5 PROJETS EN ALTITUDE
« Je n’aime pas parler de mes projets », annonce-t-il tout de suite, « car les projets ne valent rien tant qu’ils ne sont pas réalisés. Ils ne méritent qu’on en parle qu’une fois accomplis ». Pourtant on sent que quelque chose se trame du côté du Karakoram : « La haute altitude m’attire sans aucun doute, et je prépare actuellement un voyage au Pakistan. J’aimerais transposer mes méthodes d’escalade solitaire sur des montagnes plus hautes. Mais avant ça j’ai besoin de gagner de l’expérience en altitude, ce qui sera l’objet des prochaines expéditions ».
6 PERMAFROST
Ayant étudié la géologie à l’Université d’Innsbruck, Fabian Buhl est sensible à la question de l’environnement montagnard : « Avec le rythme actuel du changement climatique, on devra faire beaucoup de prévention des risques dans les villages de montagne.

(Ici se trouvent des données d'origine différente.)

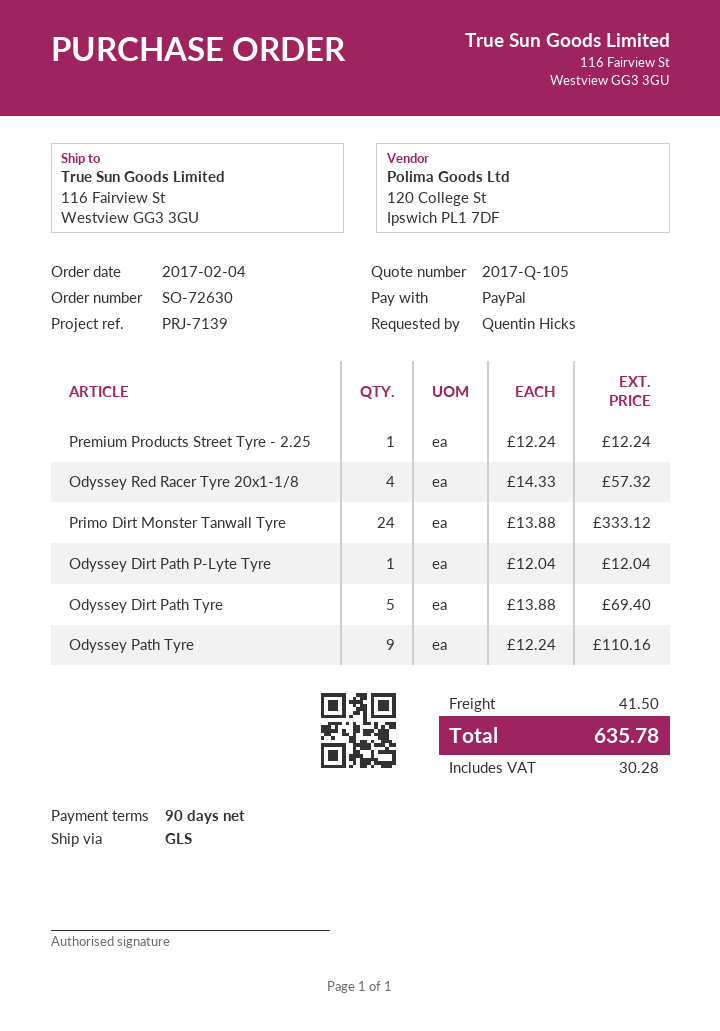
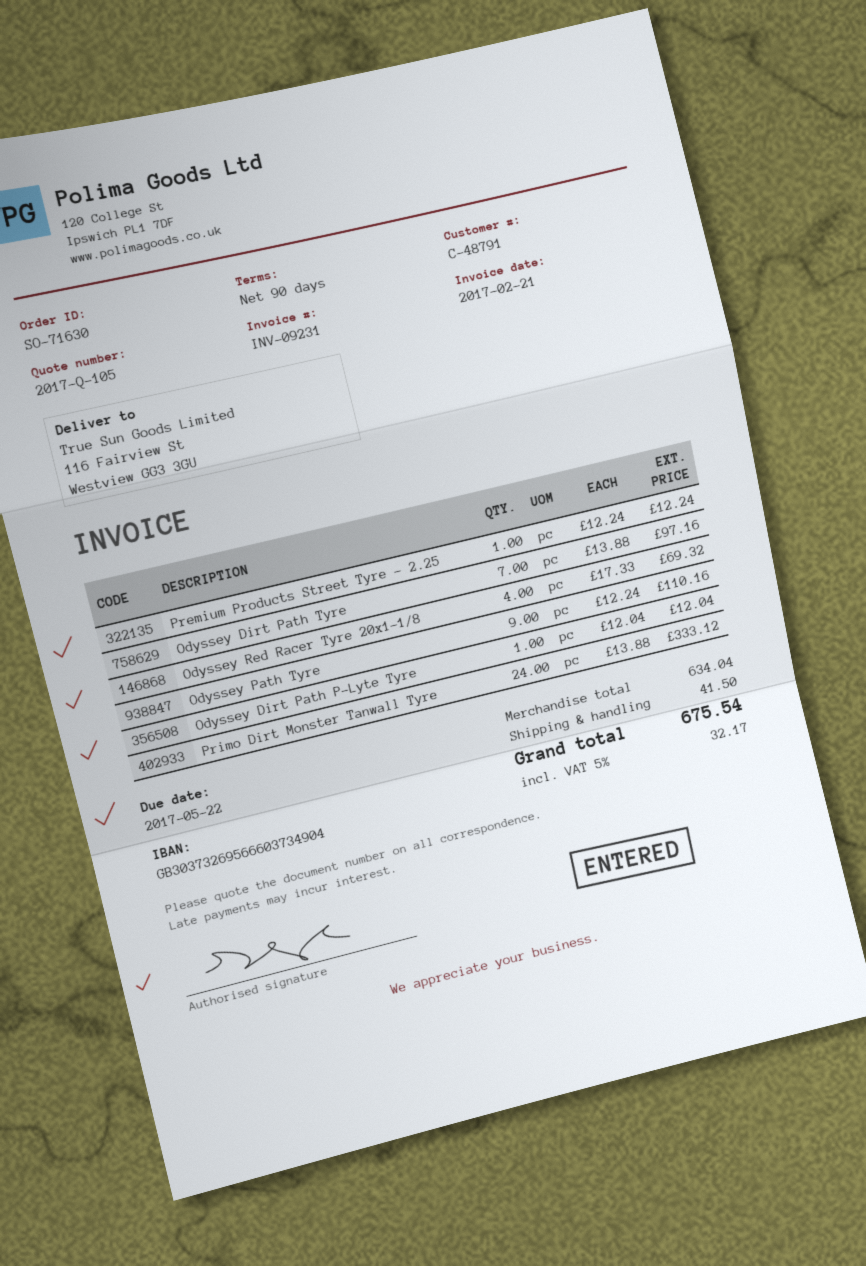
order number: SO-72630 -> SO-71630
Odyssey Red Racer Tyre 20x1-1/8: 4 x 14.33 = 57.32 -> 4 x 17.33 = 69.32
Odyssey Dirt Path Tyre: 5 x 13.88 = 69.40 -> 7 x 13.88 = 97.16
tax: 30.28 -> 32.17
total: 635.78 -> 675.54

Pensez par exemple à la poche d’eau qui a dû être drainée sous le glacier de Tête-Rousse en France. La disparition du permafrost cause également de grands problèmes, en témoignent les éboulements à l’Eiger ou aux Drus ».
7 FUTUR
Son appétit ne semble pas prêt d’être rassasié. Peu à peu sa vie se tourne vers la réalisation de ses objectifs : « Aujourd’hui je peux presque grimper à temps plein, et je me sens très chanceux d’avoir le soutien de mes sponsors pour pouvoir suivre mes rêves. Car plus les projets sont alpins, plus ils sont chronophages en préparation ». Ses projets, Fabian les construit petit à petit : « J’aime me fixer un objectif, et ensuite accomplir toutes les petites étapes pour pouvoir me sentir prêt le jour venu. Dans la dernière phase de préparation, mon objectif conditionne presque tout ce que je fais ». Mais à quoi bon tous ces efforts ? « Je veux pouvoir regarder en arrière dans dix ans et me dire que je n’ai pas perdu mon temps et que j’en ai profité au maximum ».